A mitigating factor in favour of the Hindus of West Bengal must be mentioned. The time was the nineteen-fifties and sixties, and the Bengali Hindu psyche was permeated by Leftism and Nehruism as explained earlier in this chapter. According to both these isms it was anathema to even mention the persecution of their own kinsmen in the hands of Muslims - what will the minority Indian Muslims think, what will the world think of us? Thus, once again we are back to the value system. There was none in Bengali society to take on this perverted value system, and the whole community played along, while the Hindus in East Bengal stewed.

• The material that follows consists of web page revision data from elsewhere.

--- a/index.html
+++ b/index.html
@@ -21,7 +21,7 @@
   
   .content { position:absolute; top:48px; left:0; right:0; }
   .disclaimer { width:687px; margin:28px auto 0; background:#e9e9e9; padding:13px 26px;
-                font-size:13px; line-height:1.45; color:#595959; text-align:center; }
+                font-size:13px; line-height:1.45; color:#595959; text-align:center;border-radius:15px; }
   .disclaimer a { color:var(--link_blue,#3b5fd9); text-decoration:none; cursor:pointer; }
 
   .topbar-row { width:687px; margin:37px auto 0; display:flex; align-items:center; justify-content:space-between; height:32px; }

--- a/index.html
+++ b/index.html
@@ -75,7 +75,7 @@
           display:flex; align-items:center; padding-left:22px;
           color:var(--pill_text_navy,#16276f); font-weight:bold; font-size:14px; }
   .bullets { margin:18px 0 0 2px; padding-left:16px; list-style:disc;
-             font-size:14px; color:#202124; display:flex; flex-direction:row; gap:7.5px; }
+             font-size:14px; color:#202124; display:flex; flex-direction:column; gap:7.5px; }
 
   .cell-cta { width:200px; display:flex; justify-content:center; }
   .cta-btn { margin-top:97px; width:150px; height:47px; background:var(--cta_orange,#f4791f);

The studied indifference of the Government of India to the plight of the East Bengali Hindus was another factor that had emboldened the marauders of East Bengal. Nehru, the political somnambulist, would never admit that anything could go wrong in East Bengal, because that would also mean admitting that the Nehru-Liaquat pact was a failure, which it was. The jehadis of East Bengal thus knew that after the pact the Indian government, merely from a misplaced sense of prestige of its Prime Minister, would thenceforth refuse to recognise that any atrocities were being committed on the Hindus in the East, and, at the same time, would bend over backwards to ensure that no Muslim of India suffered in any way. The jehadis had, therefore, nothing to fear. They had only to ensure that the persecution of Hindus never reached such a pitch as to cause a public outcry in India.

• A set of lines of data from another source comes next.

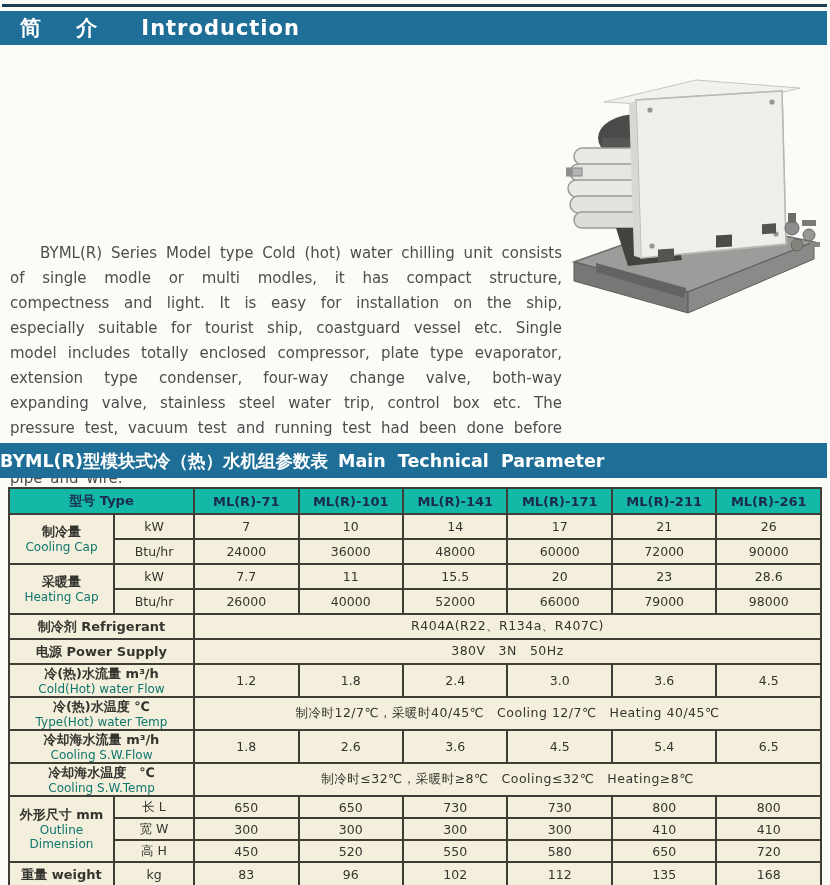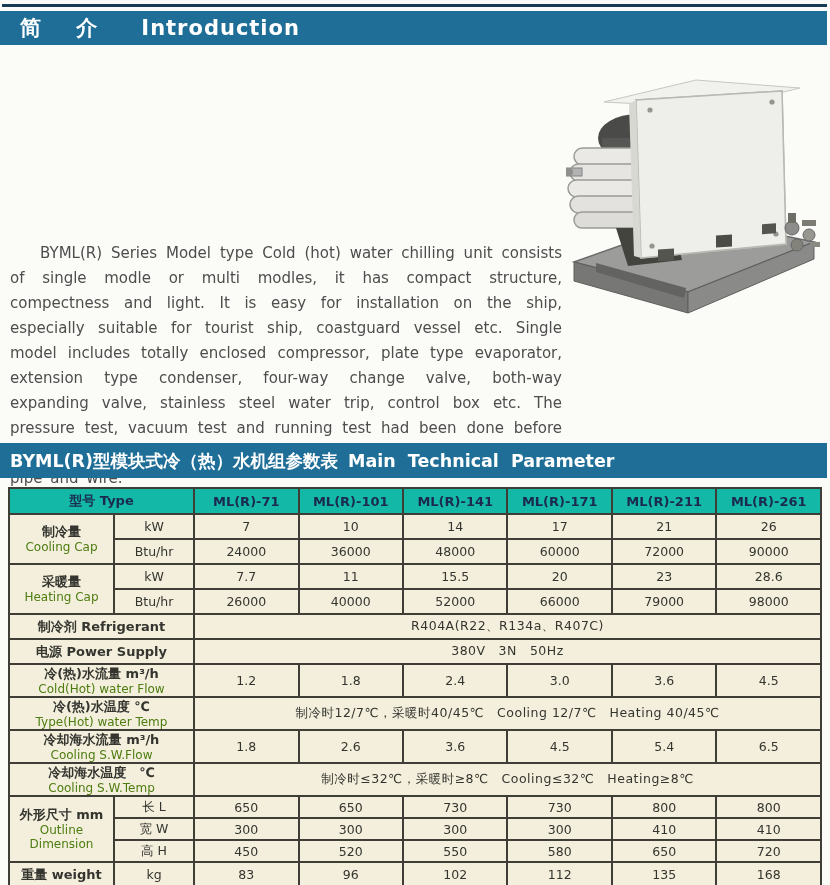--- a/index.html
+++ b/index.html
@@ -16,7 +16,7 @@
   .bar1 { top:11px; height:34px; font-size:21px; font-weight:bold; padding-left:20px; }
   .bar1 .zh { letter-spacing:14px; }
   .bar1 .en { margin-left:30px; letter-spacing:1px; }
-  .bar2 { top:443px; height:35px; font-size:17.5px; font-weight:bold; padding-left:10px; }
+  .bar2 { top:443px; height:35px; font-size:17.5px; font-weight:bold; }
   .bar2 .en { margin-left:10px; word-spacing:6px; }
 
   .para { position:absolute; left:10px; width:552px; text-align:justify; }

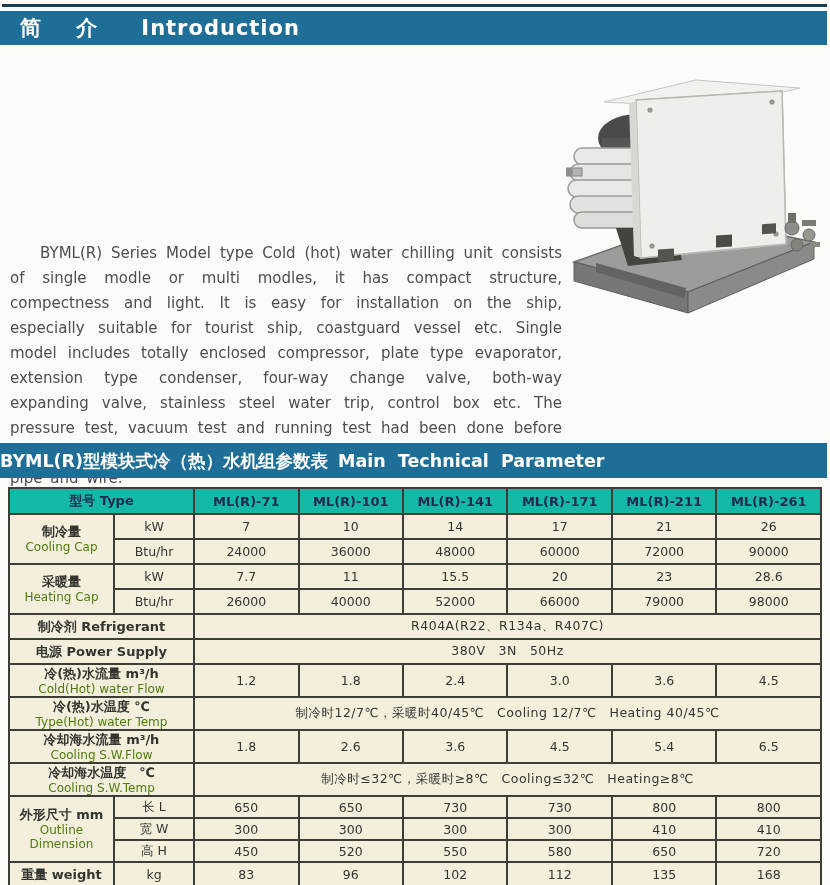--- a/index.html
+++ b/index.html
@@ -35,7 +35,7 @@
   }
   .params thead th { background:#14b8a6; color:#1a2a50; font-weight:bold; font-size:13px; height:24px; }
   .zh-lab { display:block; font-weight:bold; font-size:13px; line-height:16px; }
-  .en-lab { display:block; font-weight:normal; font-size:12px; line-height:14px; color:#4d7c0f; }
+  .en-lab { display:block; font-weight:normal; font-size:12px; line-height:14px; color:#0f766e; }
   .val { font-size:12.5px; }
   .unit { font-size:12.5px; }
   tr.sub td { height:23px; }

The ultimate reason for the Hindus not putting up a fight can, therefore, only be their utter helplessness. It should not be difficult to imagine their plight. They were a totally beleaguered and threatened minority, devout idol-worshippers in a Muslim-majority country. The state offered them no protection, and incited the Muslims to harass and kill them and generally did all that is necessary to make them insecure. Every bit of news about some atrocity against the Hindus, every sight of yet another friend, relative or neighbour leaving for India made them increasingly insecure. Neighbouring Hindu India did nothing to help them stay on in Pakistan. Many among their Muslim neighbours were lusting after their riches, their land, and their women. In such circumstances all that they could do was either to leave, or to suffer in silence.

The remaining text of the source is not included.